=== TASK ITEM ===
Show all lines from the material that carry the word "none".

SOURCE DATA START

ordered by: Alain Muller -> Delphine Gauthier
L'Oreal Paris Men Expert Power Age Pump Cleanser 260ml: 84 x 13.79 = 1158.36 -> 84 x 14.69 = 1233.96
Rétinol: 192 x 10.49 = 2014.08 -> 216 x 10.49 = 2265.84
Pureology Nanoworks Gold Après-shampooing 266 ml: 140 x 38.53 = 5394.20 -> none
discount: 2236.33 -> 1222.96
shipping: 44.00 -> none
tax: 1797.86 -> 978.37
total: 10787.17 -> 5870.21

SOURCE DATA END
SOURCE DATA START

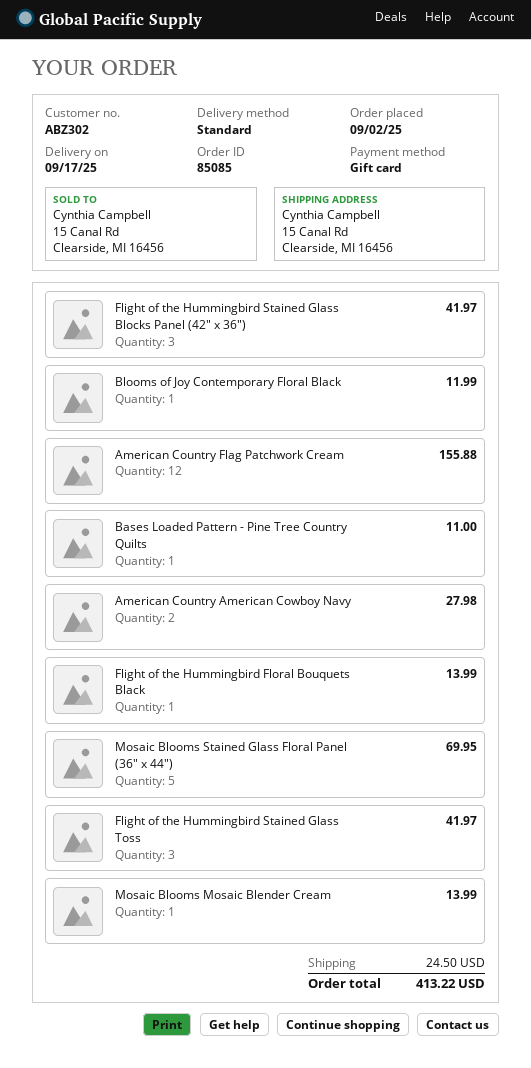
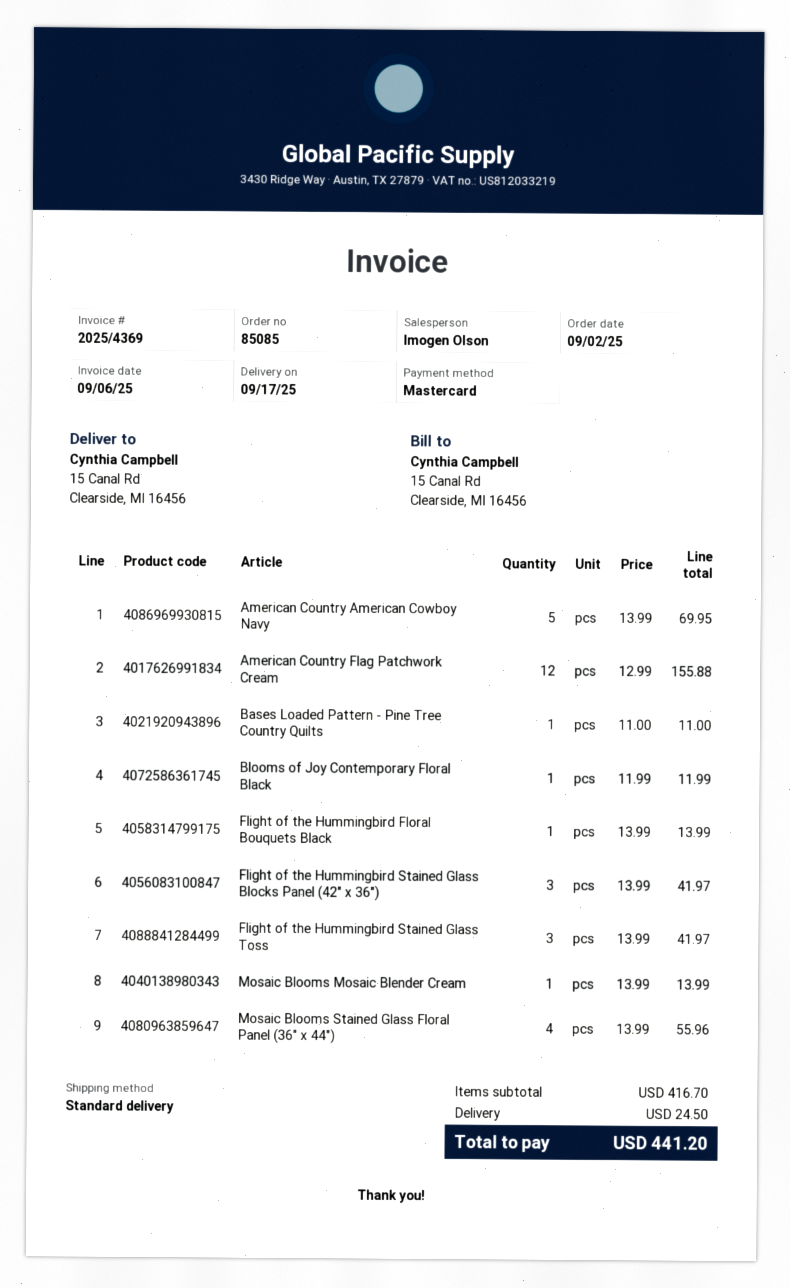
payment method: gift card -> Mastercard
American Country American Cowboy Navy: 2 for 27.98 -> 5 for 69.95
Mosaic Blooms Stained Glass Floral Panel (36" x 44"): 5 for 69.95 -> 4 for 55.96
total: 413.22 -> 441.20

SOURCE DATA END

=== WRITTEN RESPONSE ===
Pureology Nanoworks Gold Après-shampooing 266 ml: 140 x 38.53 = 5394.20 -> none
shipping: 44.00 -> none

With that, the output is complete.